Keywords
cocaine, opiates, methamphetamines, bath salts, MDMA (ecstasy), gamma hydroxybutyrate, benzodiazepines, LSD, ketamine, marijuana, intravenous drug
Recreational drug use can lead to neurologic problems stemming from both acute intoxication and chronic use, and physicians must be aware of these complications when faced with any patient having a neurologic disorder. In the past decade, the landscape of drug use has shifted from primarily illicit substances manufactured with the sole purpose of recreational drug use, to an ever-increasingly common realization that many drugs of abuse are medications prescribed for a variety of medical conditions. No longer do abusers need to obtain drugs exclusively on the street; physician offices, pharmacies, and medicine cabinets now have become common sources of these substances. Practitioners need to be aware not only of the potential for abuse by patients when prescribing these substances but also of the potential for these drugs to fall into the hands of other users, including family members and acquaintances of patients. This shift to abuse of prescription drugs has also likely changed the demographics of those at risk of drug abuse; young and old alike, spanning the full array of socioeconomic backgrounds, are at risk of abuse in the setting of relatively easy accessibility to these substances.
Standard urinary drug screens are inexpensive and utilized in most emergency departments when concern exists for acute intoxication. These screens also are employed in drug treatment programs and employee screens in order to monitor compliance with abstinence. They test for commonly used recreational drugs or their metabolites including alcohol, amphetamines, barbiturates, benzodiazepines, cannabis, and cocaine. Although this list captures many drugs of abuse, other agents discussed here are not included in typical urinary screens and either cannot be tested for easily or are only detected using serum screens that tend to be expensive and time-consuming. These serum screens remain the gold standard for testing, especially outside the emergency setting. Other options for testing are employed much less commonly and include saliva and hair analysis, the latter having the advantage of detecting drugs of abuse weeks to even months after ingestion.
Cocaine
Cocaine is a widely used, highly addictive stimulant that increases monoamine neurotransmitters through inhibition of reuptake. It is taken in a variety of different ways including by snorting, smoking (often as “crack” cocaine), and intravenous injection. Acute intoxication effects and risk depend on the method of ingestion and dose but, in general, as with other stimulants, a variety of neuropsychiatric effects—including psychosis and paranoia—can occur in addition to the expected euphoria and increased energy.

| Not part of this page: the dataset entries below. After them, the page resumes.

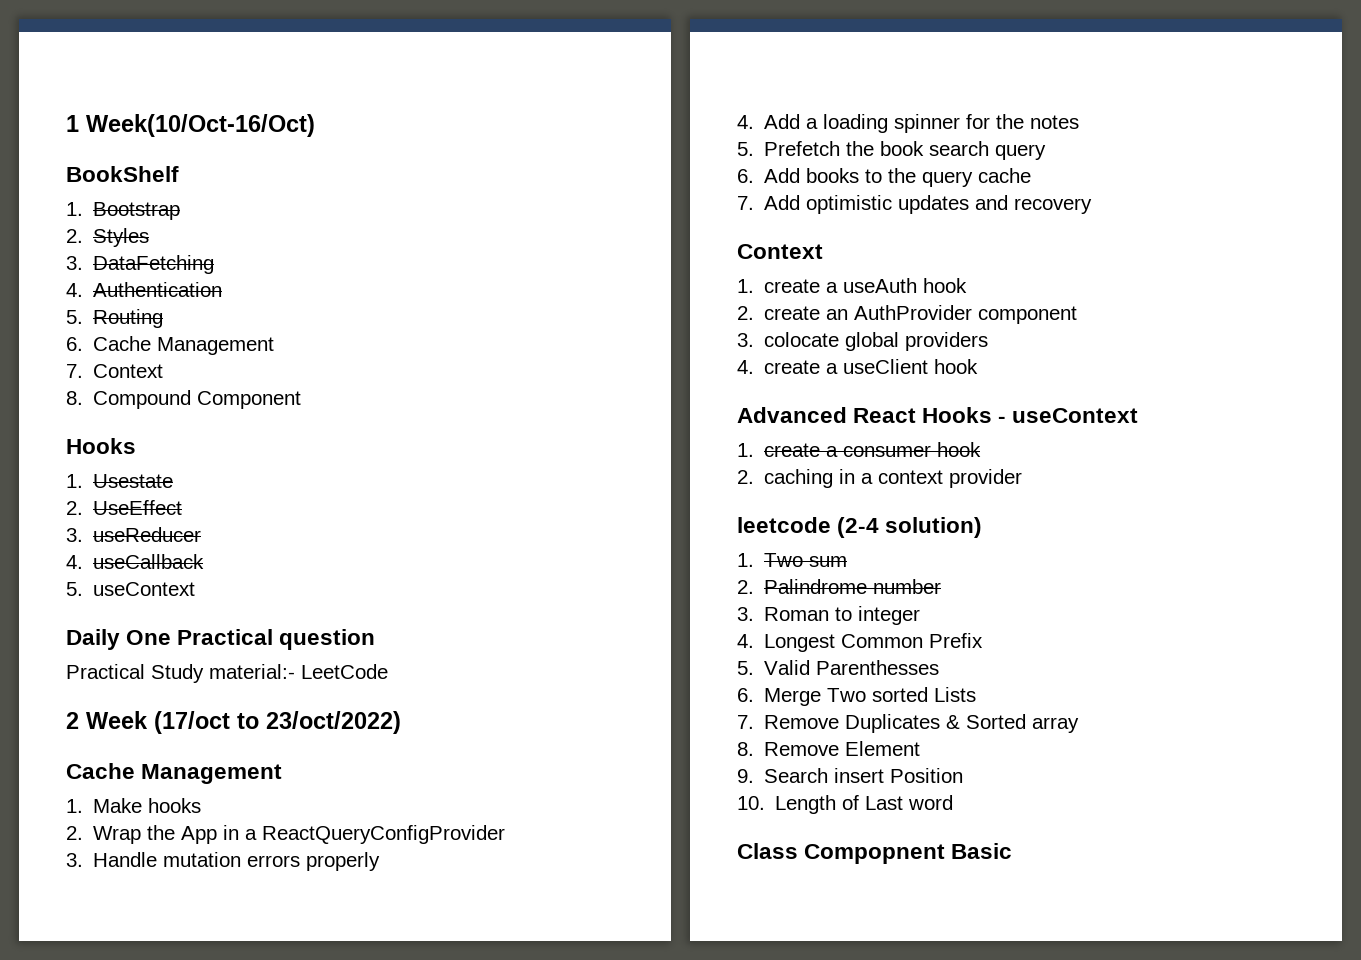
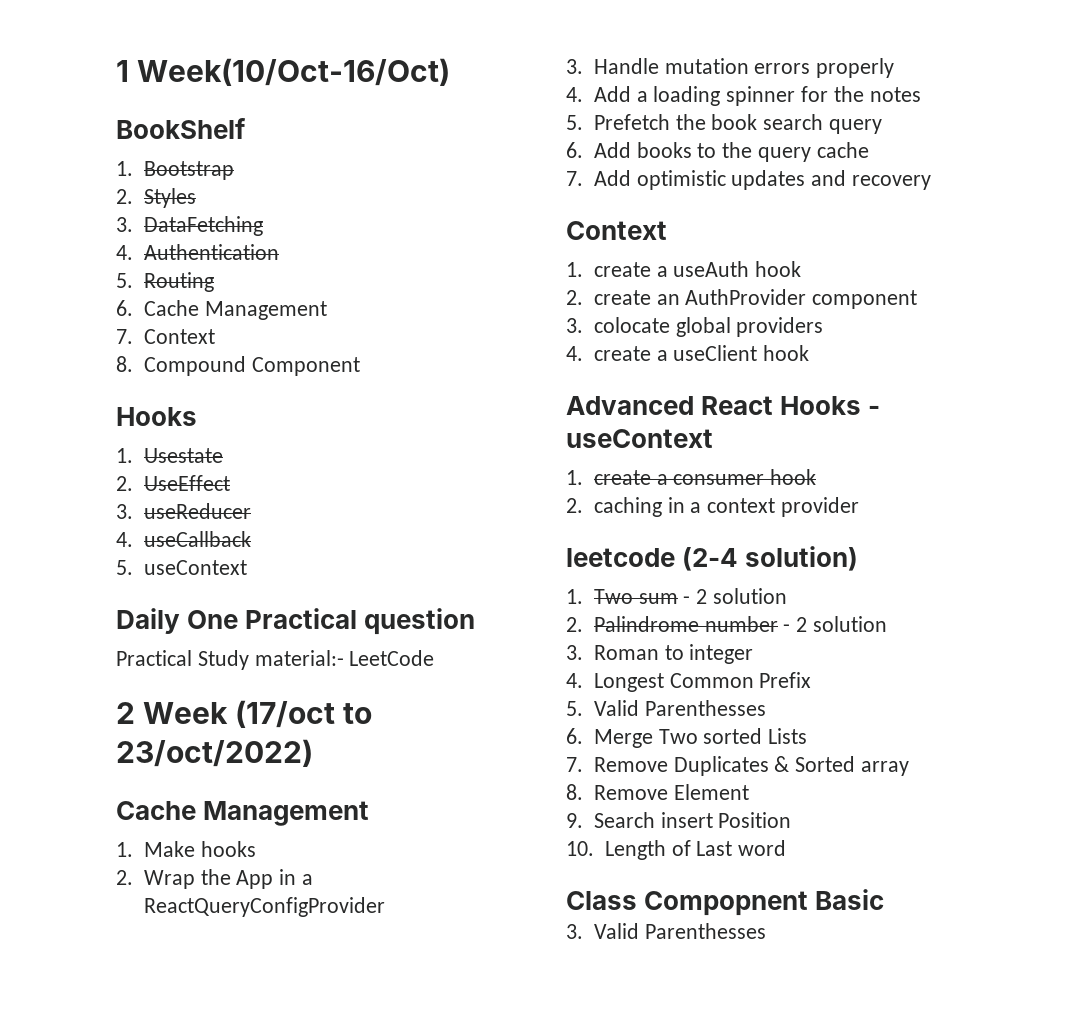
(848, 561) none -> [683,588,787,604] - 2 solution
(942, 586) none -> [783,616,887,632] - 2 solution
(1013, 851) none -> [566,923,766,939] // 3. Valid Parenthesses

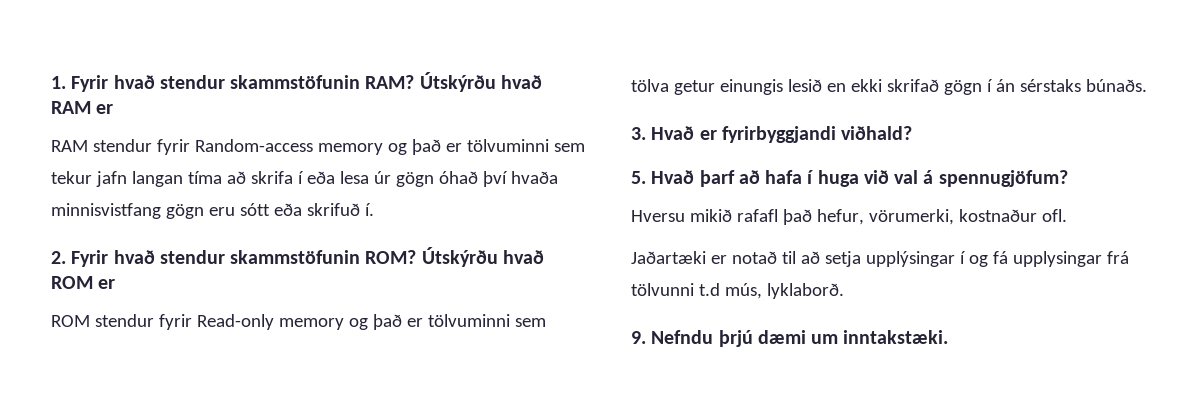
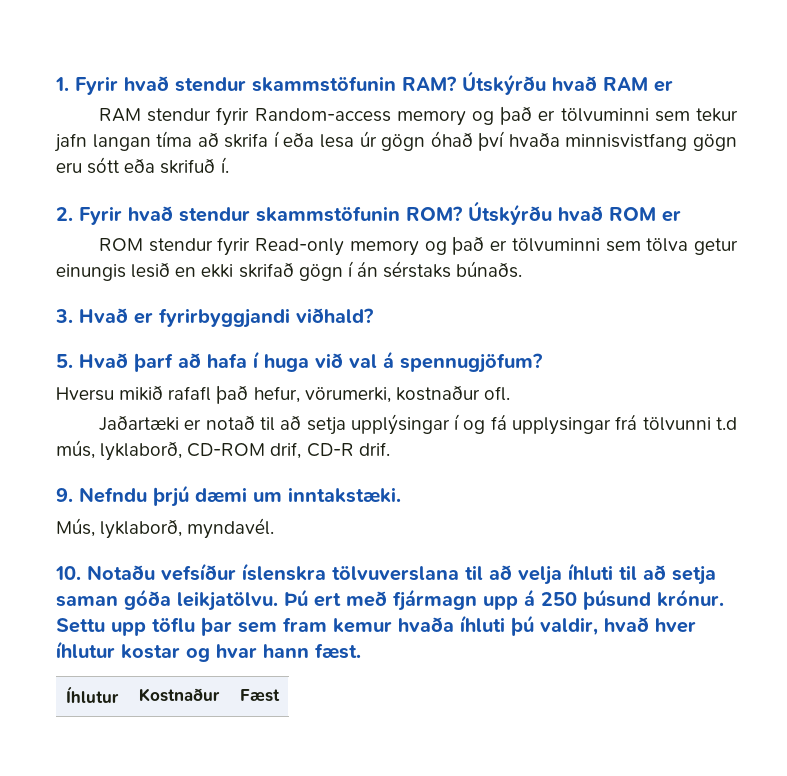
[766,283,844,299] lyklaborð. -> [100,441,390,461] lyklaborð, CD-ROM drif, CD-R drif.
(949, 337) none -> [56,518,275,539] [55,563,716,585] [56,589,724,611] [56,615,696,636] [56,641,361,662] [65,686,119,703] [139,688,220,702] [240,689,281,702] // Mús, lyklaborð, myndavél. // 10. Notaðu vefsíður íslenskra tölvuverslana til að velja íhluti til að setja saman góða leikjatölvu. Þú ert með fjármagn upp á 250 þúsund krónur. Settu upp töflu þar sem fram kemur hvaða íhluti þú valdir, hvað hver íhlutur kostar og hvar hann fæst. // Íhlutur | Kostnaður | Fæst

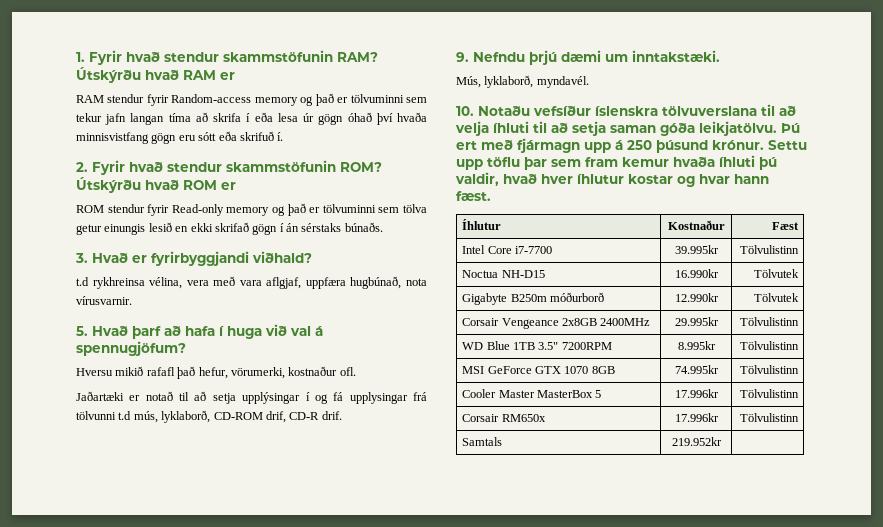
(374, 315) none -> [76,276,427,289] [76,296,132,305] // t.d rykhreinsa vélina, vera með vara aflgjaf, uppfæra hugbúnað, nota vírusvarnir.
(281, 695) none -> [462,245,553,254] [674,245,719,254] [739,245,799,254] [462,270,545,278] [674,269,719,278] [753,269,799,278] [462,292,605,305] [674,293,719,302] [753,293,799,302] [462,318,651,329] [674,317,719,326] [739,317,799,326] [462,341,612,350] [677,341,716,350] [739,341,799,350] [462,366,615,374] [674,365,719,374] [739,365,799,374] [462,389,602,398] [674,389,719,398] [739,389,799,398] [462,414,546,422] [674,413,719,422] [739,413,799,422] [462,437,503,446] [671,437,722,446] // Intel Core i7-7700 | 39.995kr | Tölvulistinn // Noctua NH-D15 | 16.990kr | Tölvutek // Gigabyte B250m móðurborð | 12.990kr | Tölvutek // Corsair Vengeance 2x8GB 2400MHz | 29.995kr | Tölvulistinn // WD Blue 1TB 3.5" 7200RPM | 8.995kr | Tölvulistinn // MSI GeForce GTX 1070 8GB | 74.995kr | Tölvulistinn // Cooler Master MasterBox 5 | 17.996kr | Tölvulistinn // Corsair RM650x | 17.996kr | Tölvulistinn // Samtals | 219.952kr |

Adverse neurologic effects may include tremor and a number of other movement disorders including acute dystonia, tics, and dyskinesias, the latter of which can be long-lasting in some patients. As with other stimulant drugs, seizures can occur with acute intoxication and are difficult to predict by dose or route of drug administration; generalized tonic-clonic seizures are most common, but cocaine lowers the seizure threshold and can lead to focal-onset seizures in patients with an underlying brain lesion. Thus, any focality to seizures occurring in the setting of cocaine use should lead to urgent neuroimaging to exclude an underlying structural cause.
The most recognizable of the acute neurologic complications associated with cocaine are cerebrovascular in nature. Dramatic rises in blood pressure shortly after use can lead to intracerebral hemorrhage as a result of exceeding the upper limits of the cerebral autoregulatory curve. In addition, patients with intracranial aneurysms may be at risk of rupture with the hypertension that accompanies intoxication. Ischemic stroke can also occur shortly after use due to the promotion of thrombosis via platelet activation and other downstream mechanisms; indeed this hypercoagulability was first described in myocardial infarction but likely applies similarly to ischemic stroke.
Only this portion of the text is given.